**TASK DETAILS:**
From the line that contains "Playmobil Astérix César: 1 -> 2" to the final line of the records below, print each line exactly and leave every picture out.

**Stored dataset items:**
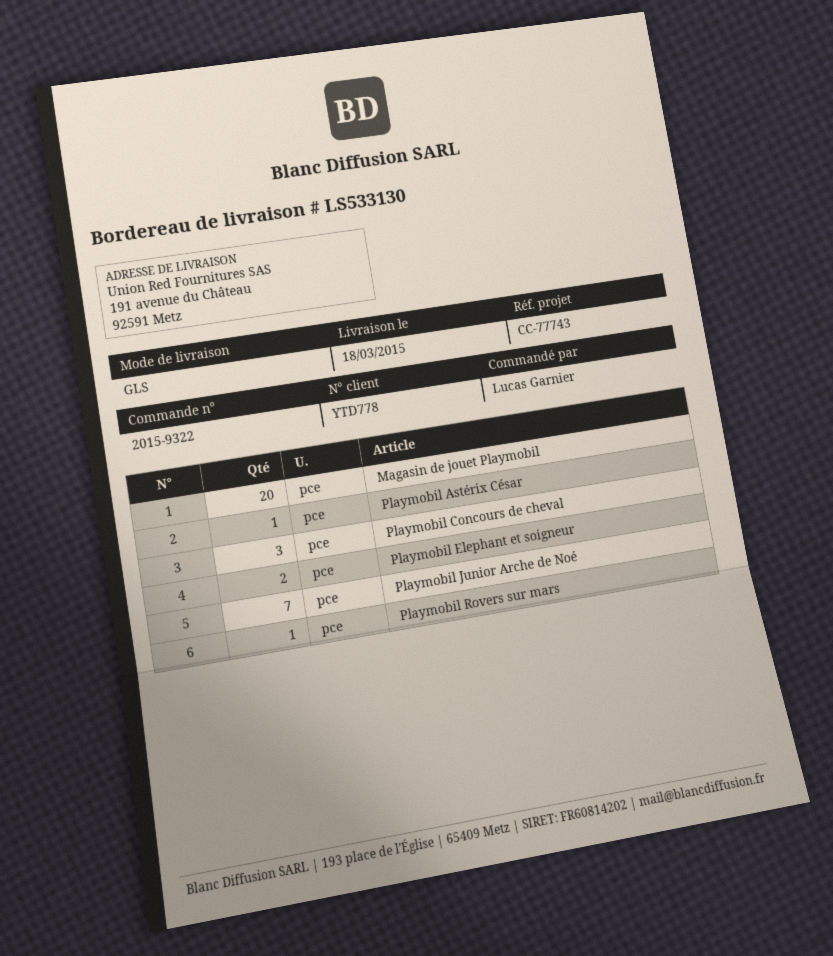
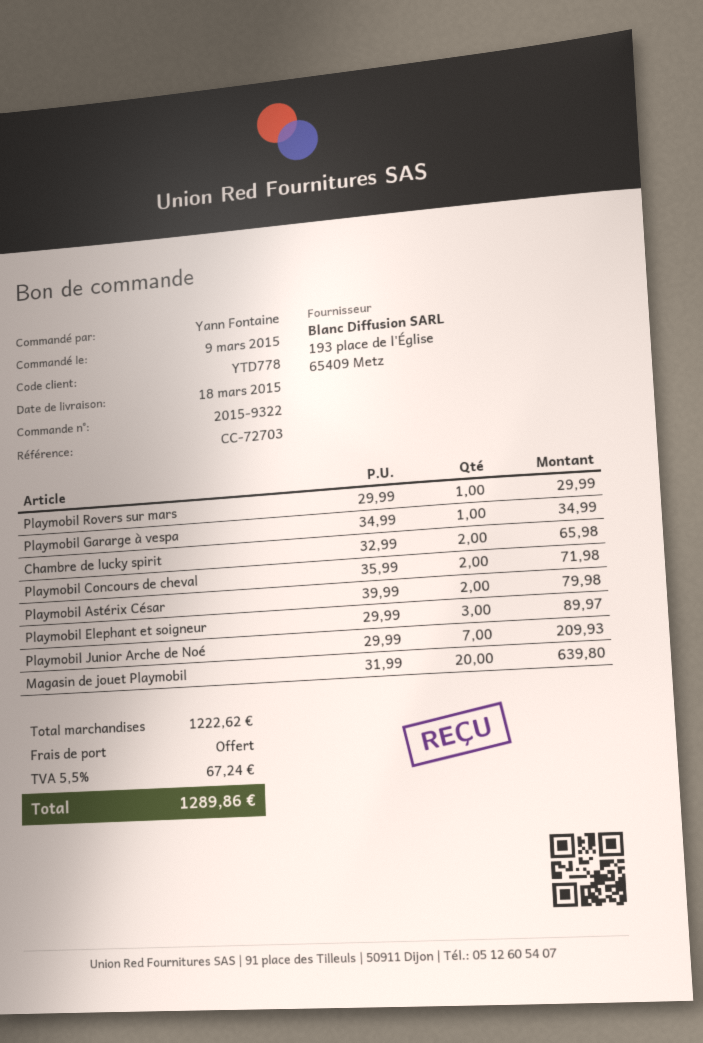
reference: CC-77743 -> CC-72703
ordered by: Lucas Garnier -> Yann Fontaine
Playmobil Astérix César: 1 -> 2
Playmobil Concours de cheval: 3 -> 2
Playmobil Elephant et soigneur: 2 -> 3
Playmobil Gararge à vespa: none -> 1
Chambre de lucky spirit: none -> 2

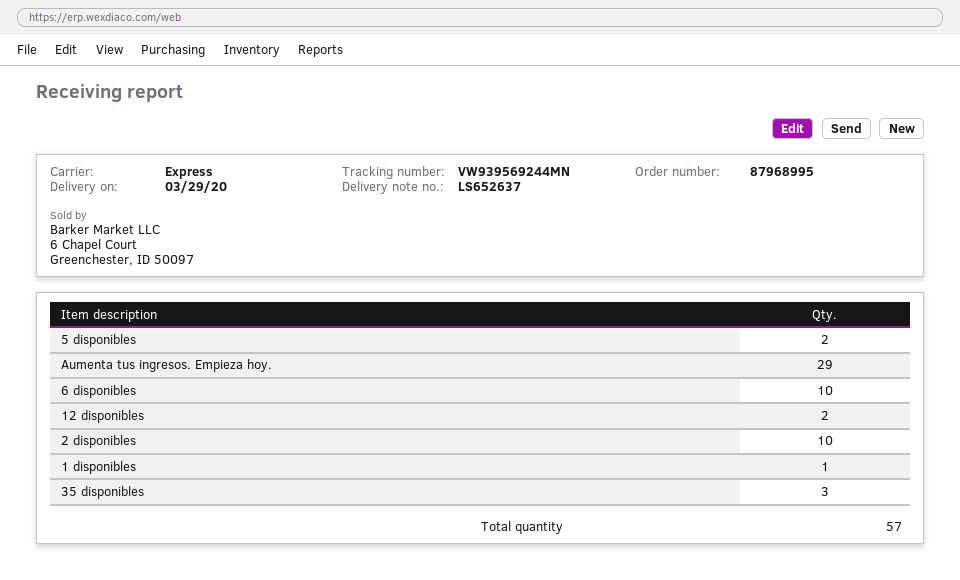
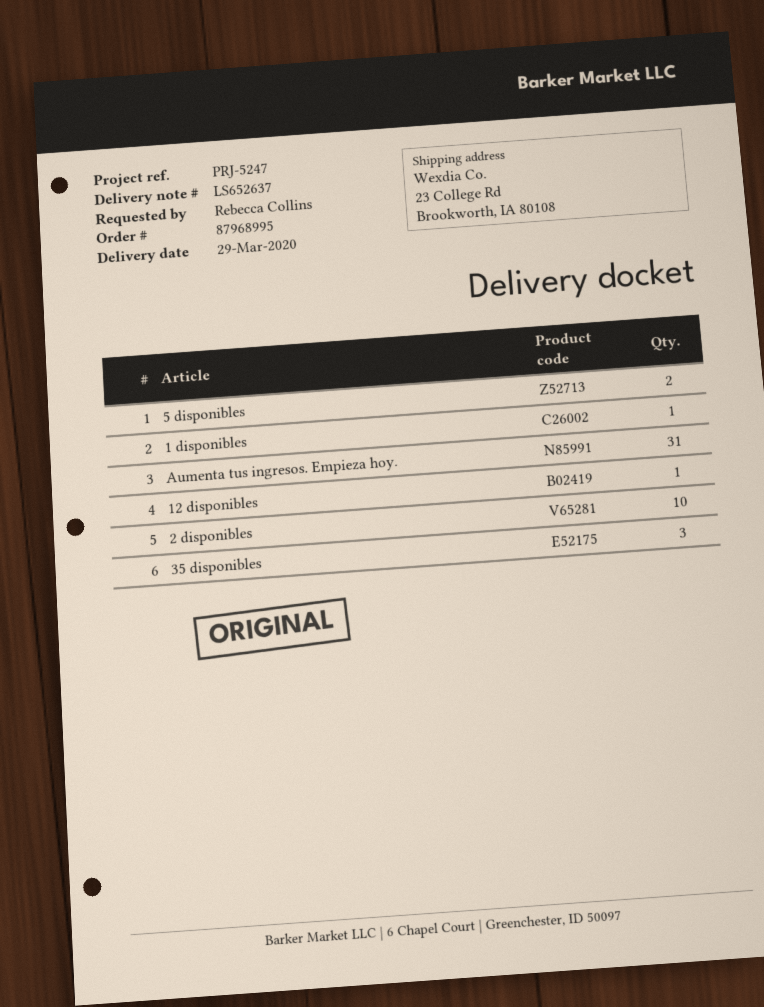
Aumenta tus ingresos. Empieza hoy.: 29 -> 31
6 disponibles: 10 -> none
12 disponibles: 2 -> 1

**RESULT OF THE TASK:**
Playmobil Astérix César: 1 -> 2
Playmobil Concours de cheval: 3 -> 2
Playmobil Elephant et soigneur: 2 -> 3
Playmobil Gararge à vespa: none -> 1
Chambre de lucky spirit: none -> 2

Aumenta tus ingresos. Empieza hoy.: 29 -> 31
6 disponibles: 10 -> none
12 disponibles: 2 -> 1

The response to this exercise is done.